Action item
Up to and including the final line, please copy every line exactly, starting from the one that contains "revient en force" in the material below.

Input material

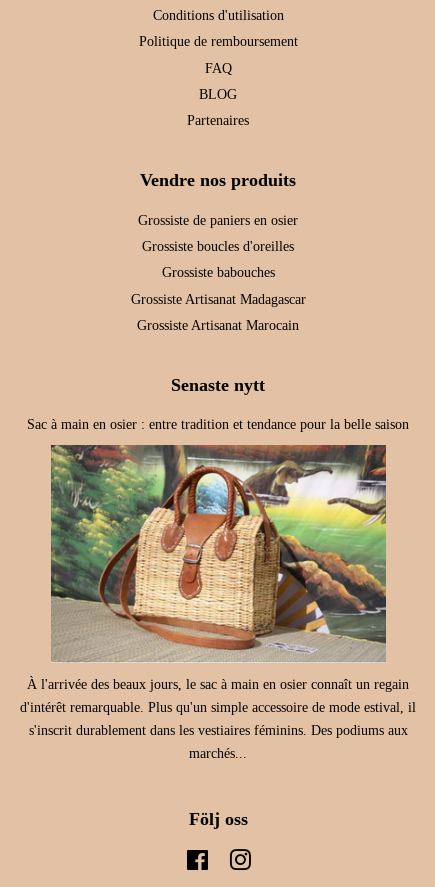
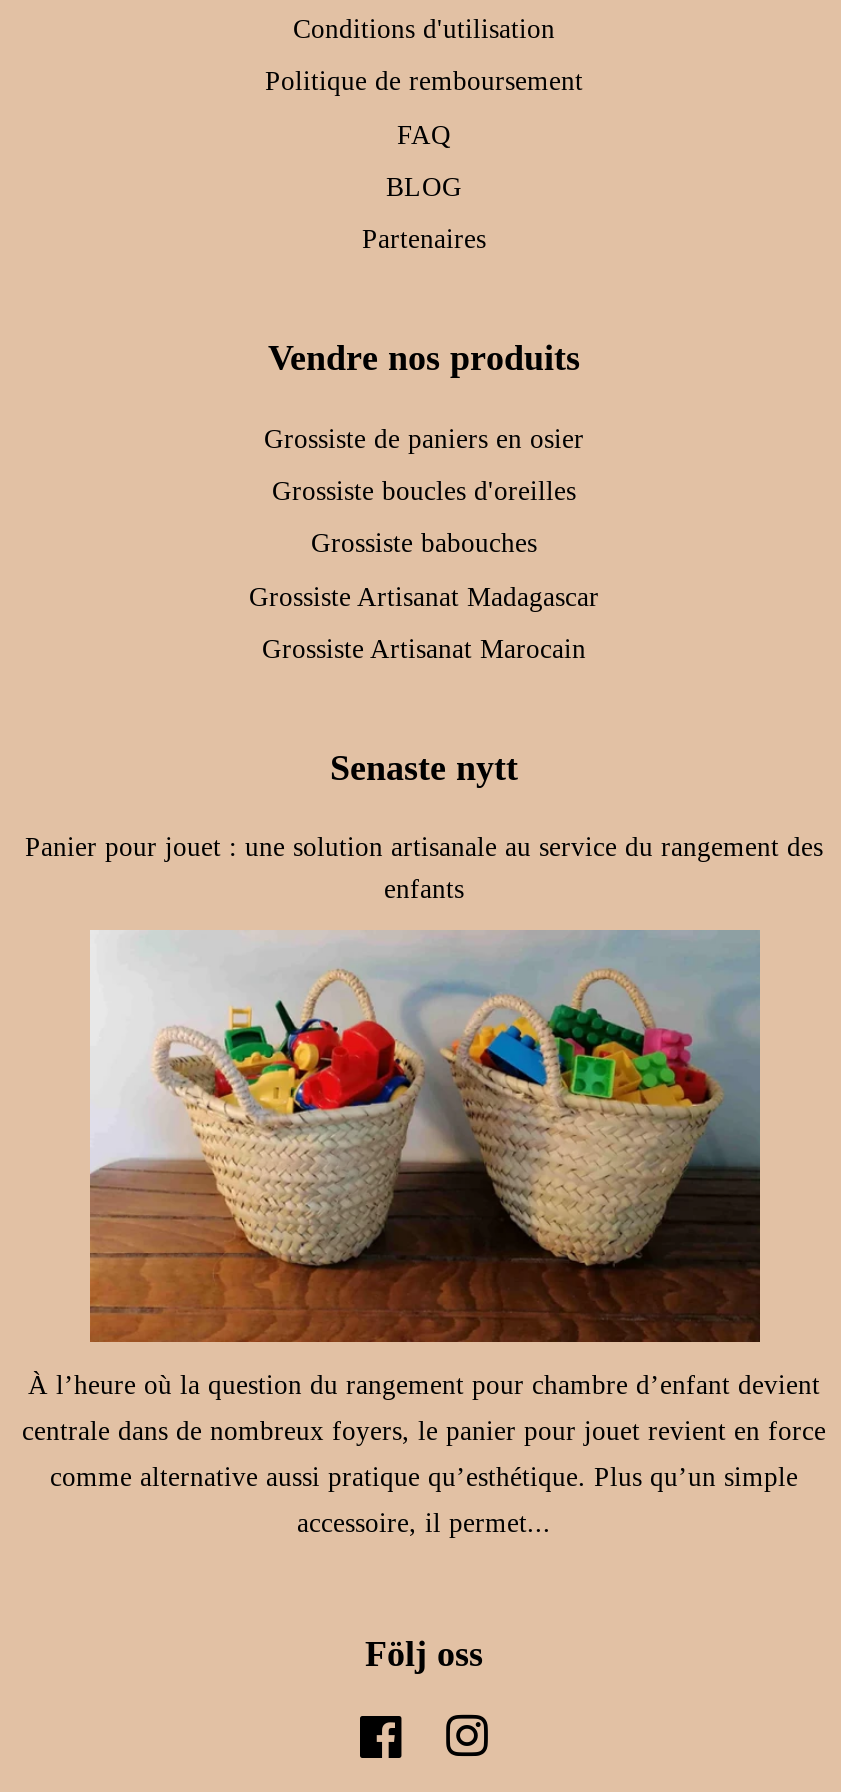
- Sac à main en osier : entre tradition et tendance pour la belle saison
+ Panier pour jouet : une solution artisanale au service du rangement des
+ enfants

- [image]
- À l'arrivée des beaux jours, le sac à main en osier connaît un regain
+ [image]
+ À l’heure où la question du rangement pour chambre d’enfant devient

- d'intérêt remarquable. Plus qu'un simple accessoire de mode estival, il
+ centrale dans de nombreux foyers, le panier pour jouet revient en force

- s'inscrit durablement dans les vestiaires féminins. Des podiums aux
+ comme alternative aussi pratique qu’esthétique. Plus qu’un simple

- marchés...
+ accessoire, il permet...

The answer
+ centrale dans de nombreux foyers, le panier pour jouet revient en force

- s'inscrit durablement dans les vestiaires féminins. Des podiums aux
+ comme alternative aussi pratique qu’esthétique. Plus qu’un simple

- marchés...
+ accessoire, il permet...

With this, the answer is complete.